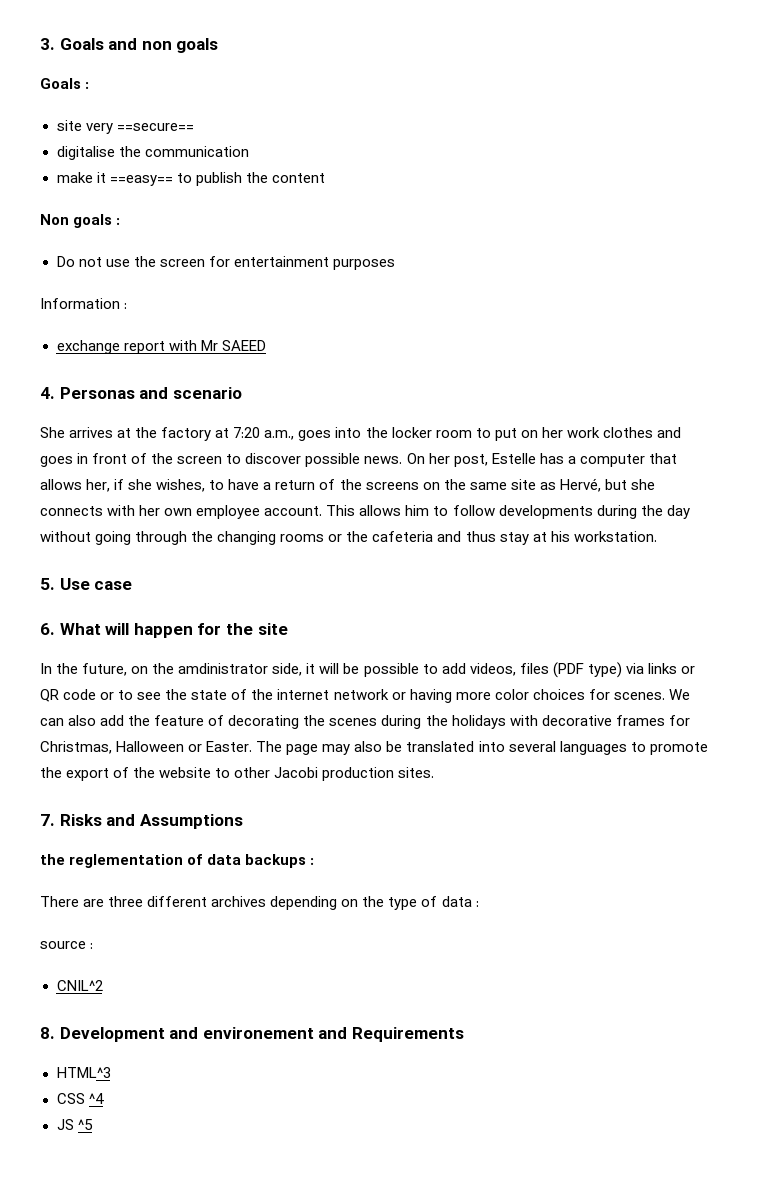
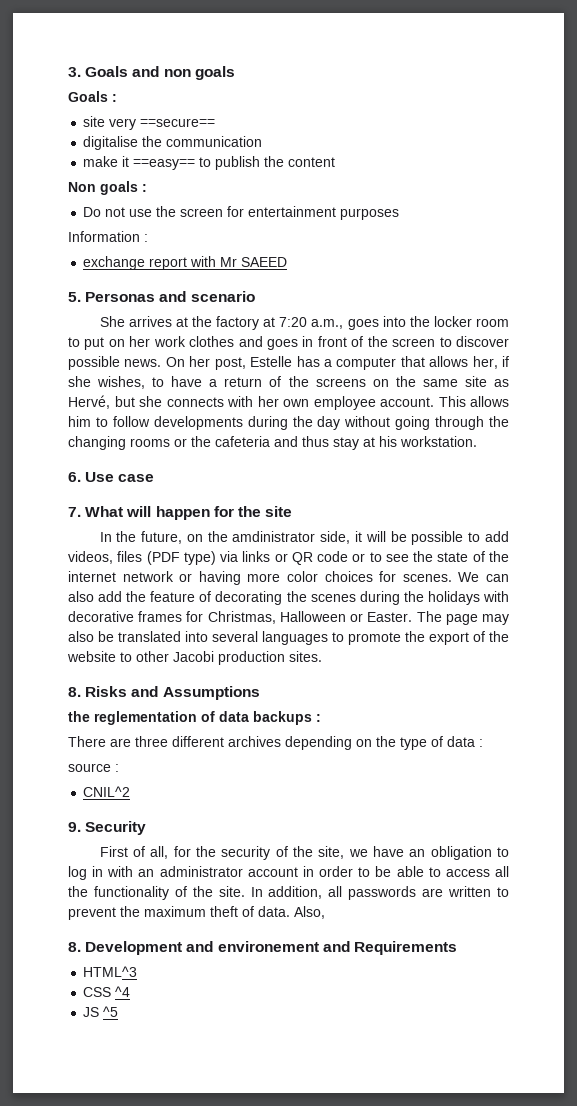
- 4. Personas and scenario
+ 5. Personas and scenario
- 5. Use case
+ 6. Use case
- 6. What will happen for the site
+ 7. What will happen for the site
- 7. Risks and Assumptions
+ 8. Risks and Assumptions
+ 9. Security
+ First of all, for the security of the site, we have an obligation to log in with an administrator account in order to be able to access all the functionality of the site. In addition, all passwords are written to prevent the maximum theft of data. Also,

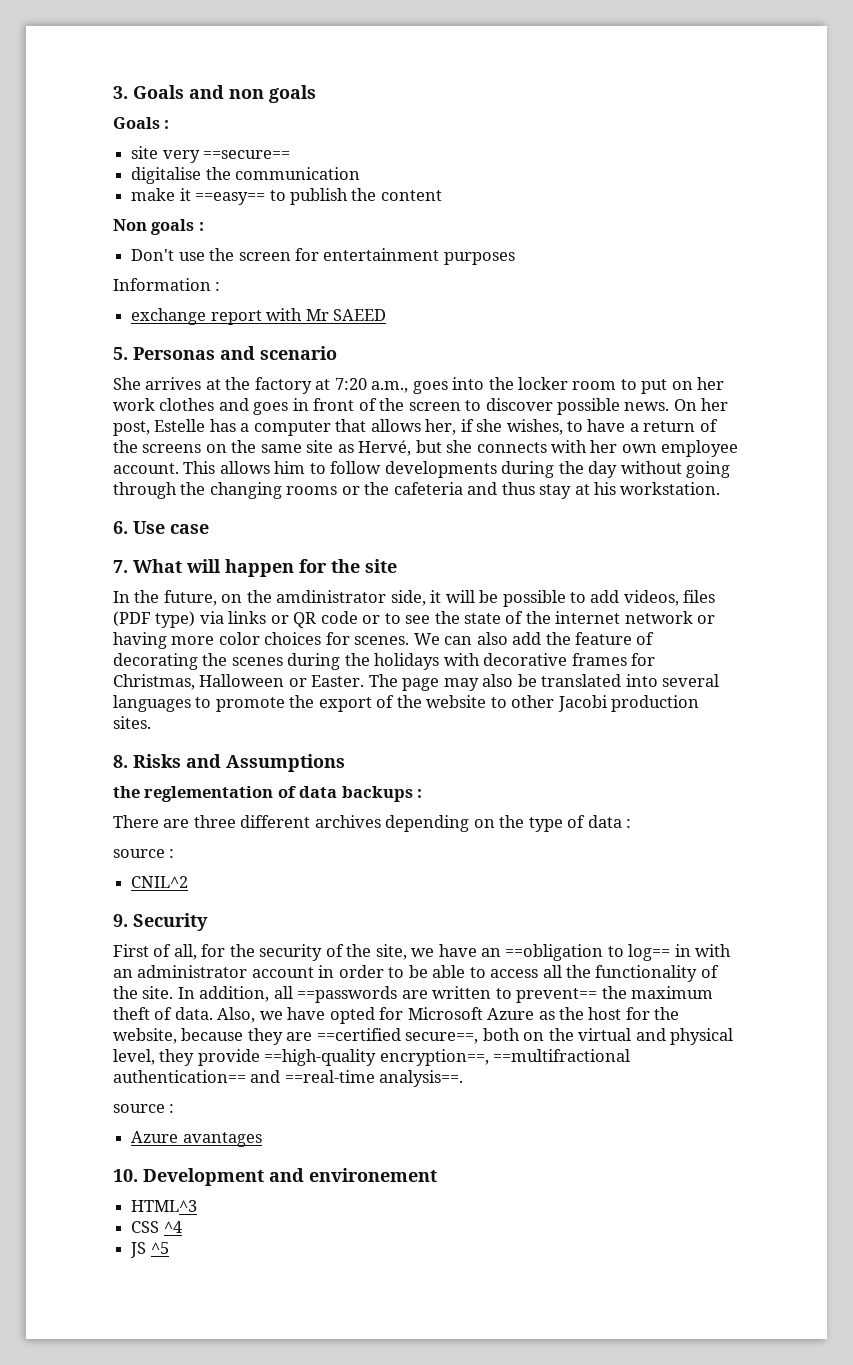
- Do not use the screen for entertainment purposes
+ Don't use the screen for entertainment purposes
- First of all, for the security of the site, we have an obligation to log in with an administrator account in order to be able to access all the functionality of the site.
+ First of all, for the security of the site, we have an ==obligation to log== in with an administrator account in order to be able to access all the functionality of the site.
- In addition, all passwords are written to prevent the maximum theft of data.
+ In addition, all ==passwords are written to prevent== the maximum theft of data.
- Also,
- 8. Development and environement and Requirements
+ Also, we have opted for Microsoft Azure as the host for the website, because they are ==certified secure==, both on the virtual and physical level, they provide ==high-quality encryption==, ==multifractional authentication== and ==real-time analysis==.
+ source :
+ Azure avantages
+ 10. Development and environement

********************

Once you have checked each line above for the string "functionality", state how many lines contain it and add nothing more.

_TASK ANSWER_: 3